Jheronimus Bosch Art Center

Hieronymus Bosch: Johannes auf Patmos - Eine Umwendtafel für den Meditationsgebrauch

Fraenger 1950b
Fraenger, Wilhelm
Genre: Nonfiction, art history
Uitgave datum: 1950
Bron: Zeitschrift für Religions- und Geistesgeschichte, vol. II (1949-50), Heft 4, pp. 327-345

Fraenger 1950b

 

“Hieronymus Bosch: Johannes auf Patmos. Eine Umwendtafel für den Meditationsgebrauch” (Wilhelm Fraenger) 1950

[in: Zeitschrift für Religions- und Geistesgeschichte, vol. II (1949-50), Heft 4, pp. 327-345]

[Reissued in: Wilhelm Fraenger, Hieronymus Bosch. Prisma-Verlag, Gütersloh, 1975, pp. 227-245]

[Also mentioned in Gibson 1983: 111 (E224)]

 

According to Fraenger Bosch’s St. John on Patmos panel (Berlin) was strongly influenced by an engraving with the same subject by Martin Schongauer. But Bosch’s approach was less ‘geometrical and rational’ than that of his example.

 

Because the little devil in the bottom right corner is wearing the headdress of a canon the panel is said to be directed against the Church and so it belongs to the mental world of the Free Spirit sect, about which Fraenger has written in earlier publications. The figure of St. John is said to be a portrait of the Supreme Master. The panel is not the wing of a triptych (as has been claimed by some authors) but an Umwendtafel (a ‘reversal panel’), a genre that was designed by the Supreme Master himself.

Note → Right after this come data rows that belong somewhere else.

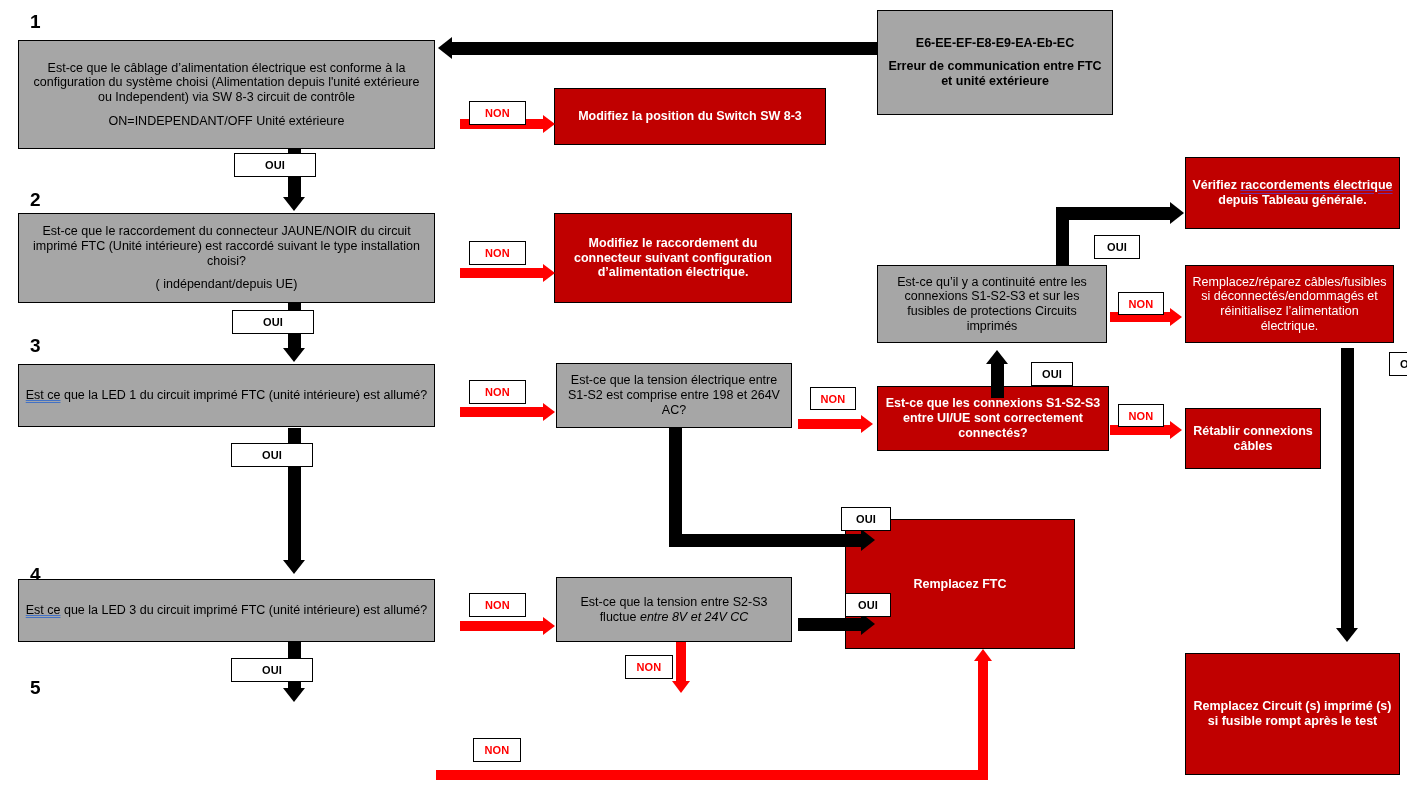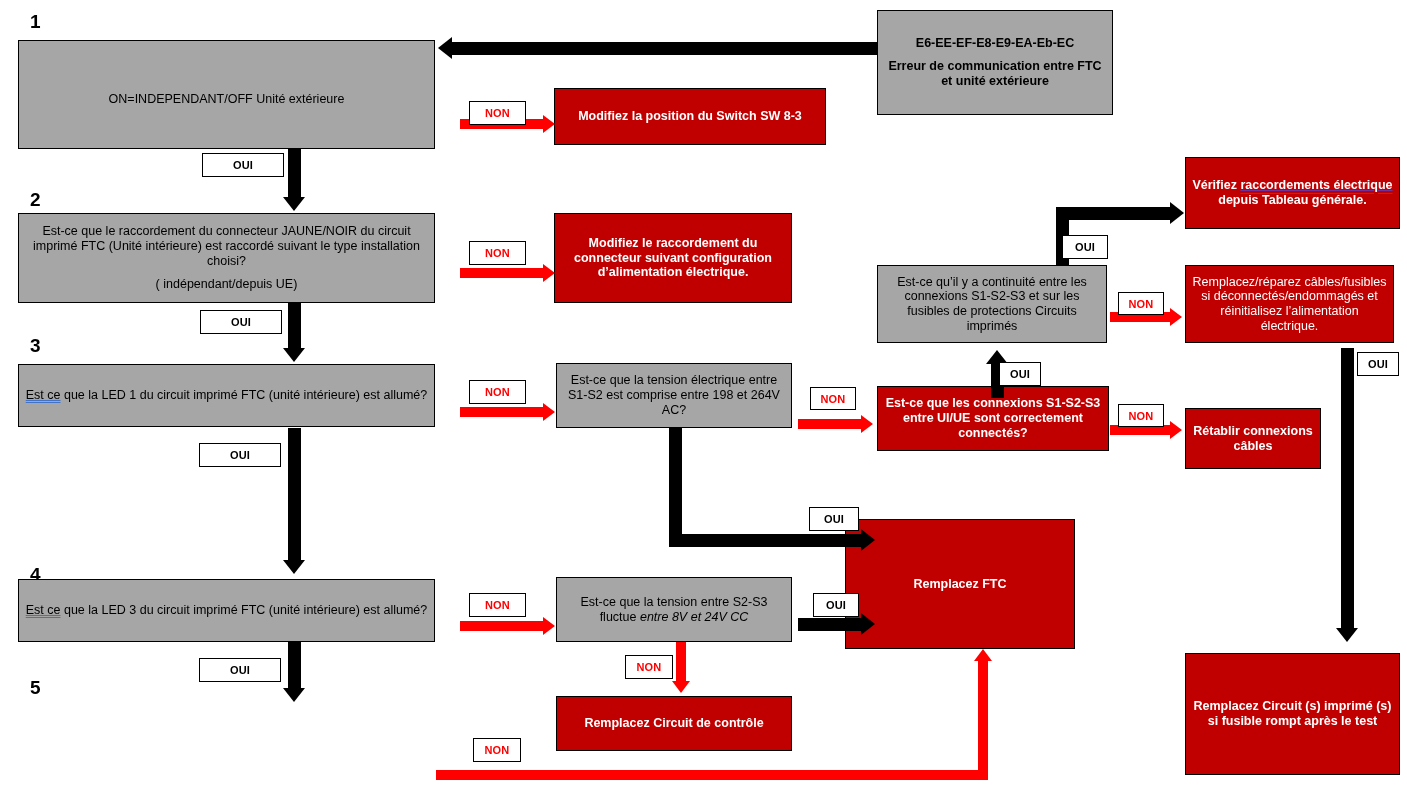"Est-ce que le câblage d’alimentation" div { html: none -> <div>Est-ce que le câblage d’alimentation électrique est conforme à la configuration du système choisi (Alimentation depuis l'unité extérieure ou Independent) via SW 8-3 circuit de contrôle</div> }
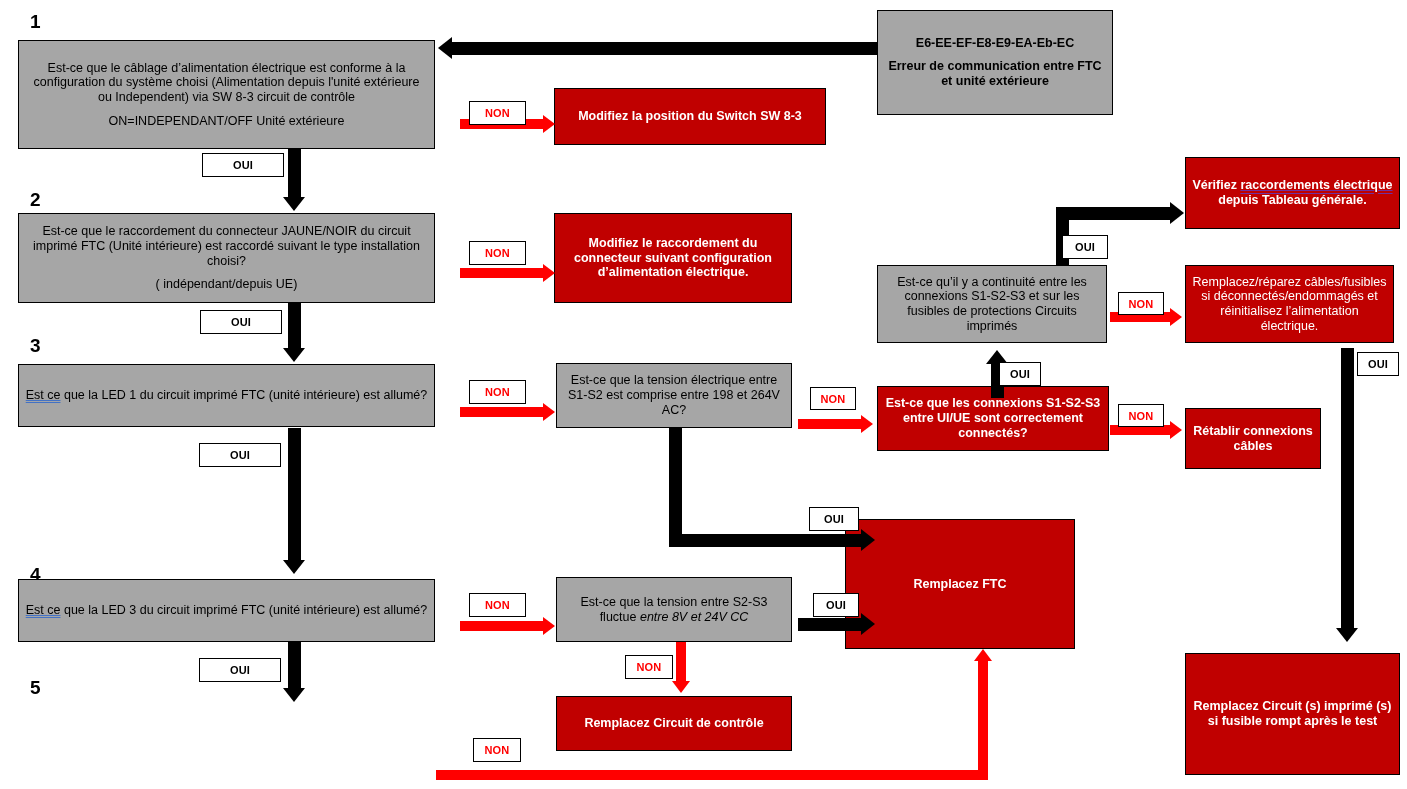"OUI" .chip.oui { margin-left: none -> 32px }
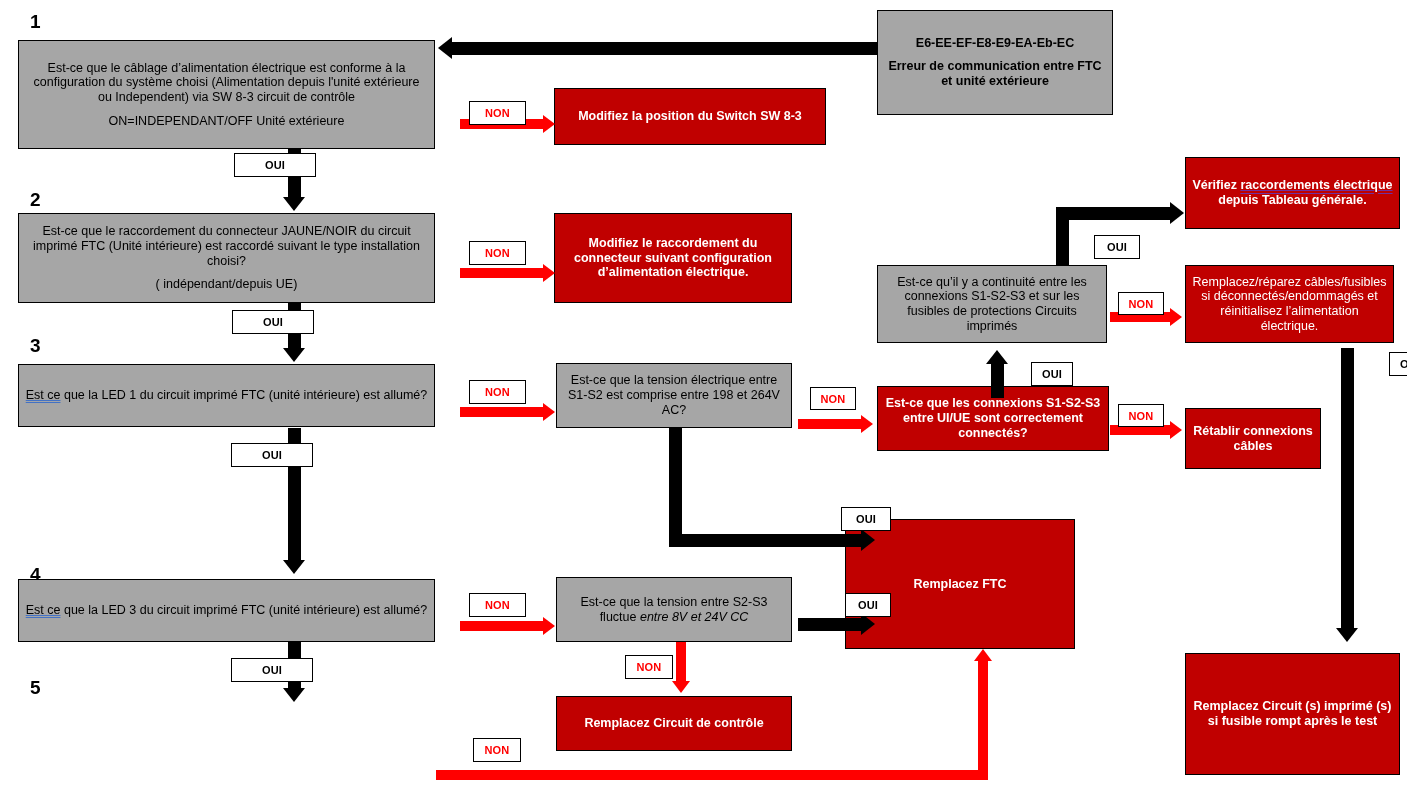"Remplacez Circuit de contrôle" div.box { html: <div> <div>Remplacez Circuit de contrôle</div> </div> -> none }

The painting (and the Thousand-Year Reign, Fraenger’s title for the Garden of Delights) is based on the apocalyptic prophecies of the Calabrese abbot Joachim of Fiore.

 

The Passion scenes on the backside of the panel, which has been painted in grisaille, is meant as an introduction to the frontside and is based on the three phases of Joachim of Fiore’s religious history of the world: the eras of the Father, the Son and the Holy Spirit.

 

Fraenger also points out that the book in St. John’s lap is written in Hebrew (because St. John is writing from right to left), which is all the more remarkable because St. John’s Book of Revelations has come down to us in Greek. Fraenger concludes from this that the patron of the painting was a Jew, be it a christened Jew. In a sixteenth-century ’s-Hertogenbosch chronicle a certain Jakob van Aelmangiën is mentioned, a Jew with German roots who was baptised in ’s-Hertogenbosch in 1496, in the presence of Philip the Fair. Some time later he abandoned the Christian faith again. In Fraenger’s opinion this event was something very special (which is not correct: in Bosch’s days more than one Jew was baptised, also in the presence of important persons, and their abandoning the Christian faith wasn’t exceptional either). Fraenger concludes that this Jakob van Aelmangiën (literally: James of Germany) was the Supreme Master of the Free Spirit sect and Bosch’s patron.

 

Further criticism on this Fraenger publication in Bax 1956: 173-176.